▶ [Exercise requirements]: After reading the lines below, count those that contain "color" and give the count alone.

▶ [Records for this exercise]:
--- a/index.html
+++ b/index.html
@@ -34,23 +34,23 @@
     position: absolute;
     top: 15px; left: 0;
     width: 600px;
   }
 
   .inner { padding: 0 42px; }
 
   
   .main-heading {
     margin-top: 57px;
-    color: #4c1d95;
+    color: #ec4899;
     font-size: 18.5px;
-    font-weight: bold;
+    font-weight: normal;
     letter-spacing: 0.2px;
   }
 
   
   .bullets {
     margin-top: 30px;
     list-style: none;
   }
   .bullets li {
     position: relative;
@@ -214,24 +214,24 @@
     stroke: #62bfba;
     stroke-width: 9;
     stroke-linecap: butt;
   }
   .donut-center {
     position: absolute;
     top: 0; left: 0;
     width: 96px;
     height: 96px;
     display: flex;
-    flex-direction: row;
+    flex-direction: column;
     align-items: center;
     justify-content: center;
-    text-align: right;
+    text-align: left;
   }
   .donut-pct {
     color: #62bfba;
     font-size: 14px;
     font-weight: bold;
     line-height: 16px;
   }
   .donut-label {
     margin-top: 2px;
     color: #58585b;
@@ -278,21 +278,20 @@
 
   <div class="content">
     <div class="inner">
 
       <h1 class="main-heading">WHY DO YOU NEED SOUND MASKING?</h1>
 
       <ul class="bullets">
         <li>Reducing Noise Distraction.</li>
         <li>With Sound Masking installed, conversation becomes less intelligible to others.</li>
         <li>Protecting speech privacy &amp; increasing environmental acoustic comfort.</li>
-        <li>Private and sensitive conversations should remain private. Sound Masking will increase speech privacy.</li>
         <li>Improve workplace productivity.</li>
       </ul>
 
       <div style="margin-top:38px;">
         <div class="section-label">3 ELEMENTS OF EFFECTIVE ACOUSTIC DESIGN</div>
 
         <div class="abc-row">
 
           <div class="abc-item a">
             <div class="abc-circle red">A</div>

▶ [Expected answer]: 4